Love makes the world go round, or so they say. Love is also such a diverse and complicated concept that I'm not sure we really know what it is.
Mothers love their offspring. That is probably as much about preservation of the species biologically as it is anything else, because some mothers are better than others and who is to calculate how their love is expressed?
The same is true for lovers. Without mating the species dies, but it is the quality of the life that surrounds mating that defines love for most people who consider themselves deeply in love.

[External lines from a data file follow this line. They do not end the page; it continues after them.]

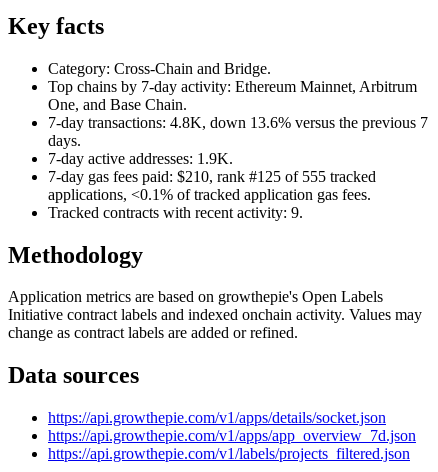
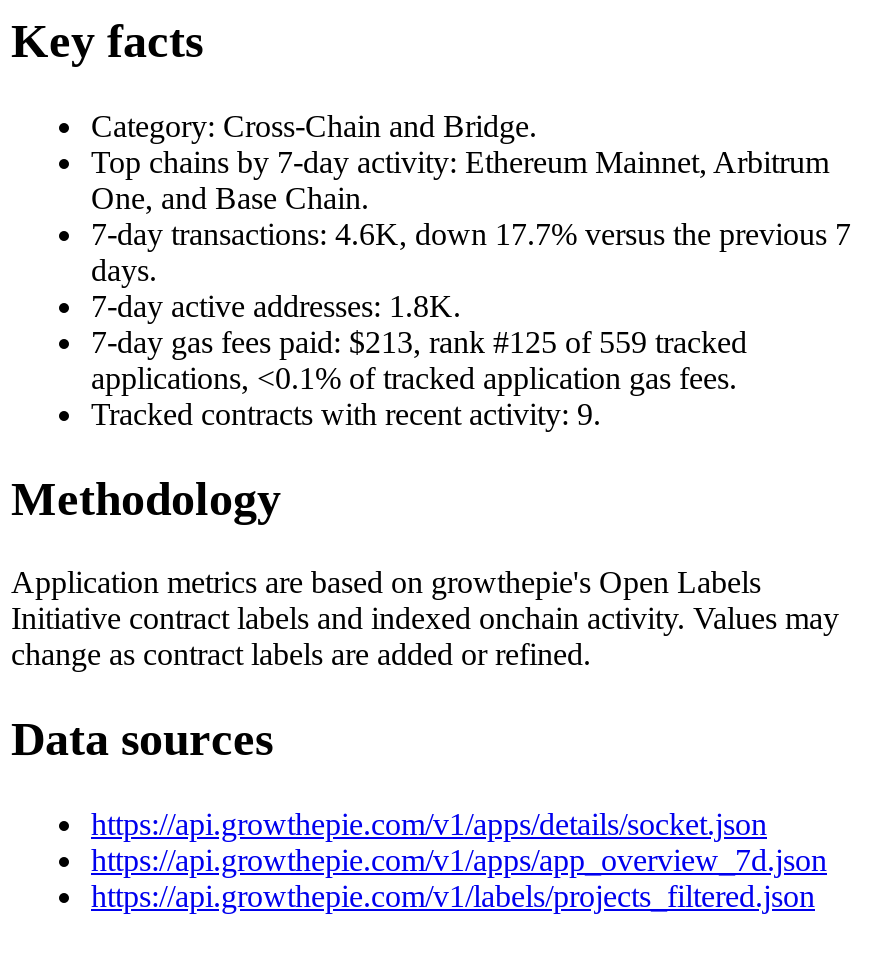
- 7-day transactions: 4.8K, down 13.6% versus the previous 7
+ 7-day transactions: 4.6K, down 17.7% versus the previous 7

- 7-day active addresses: 1.9K.
+ 7-day active addresses: 1.8K.

- 7-day gas fees paid: $210, rank #125 of 555 tracked
+ 7-day gas fees paid: $213, rank #125 of 559 tracked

I think that love, once the simple biological drives are excluded, centers around trust.
After being in a relationship for thirty years where trust was totally degraded, I know it is very hard for me to even think of trusting someone with my deepest feelings and my heart. My best friend has helped me with that. He is the one constant in my life. I know I can trust him. He is teaching me trust.
I thought I had reached a place where my life was totally stable. I never expected to deal with falling in love, again. There was much comfort in that, but now it is possible my world is tipping and it all boils down to trust.
Am I too damaged to dangle my toes in this? Is the world too dangerous and full of pit holes for me to attempt to maneuver my way through something as complicated as love? Will I stay on the edge, carefully circumventing what might be the greatest experience of my life because I can't trust, or is that a valid response for someone in my position?
These are legitimate questions, some of the toughest I've ever had to deal with.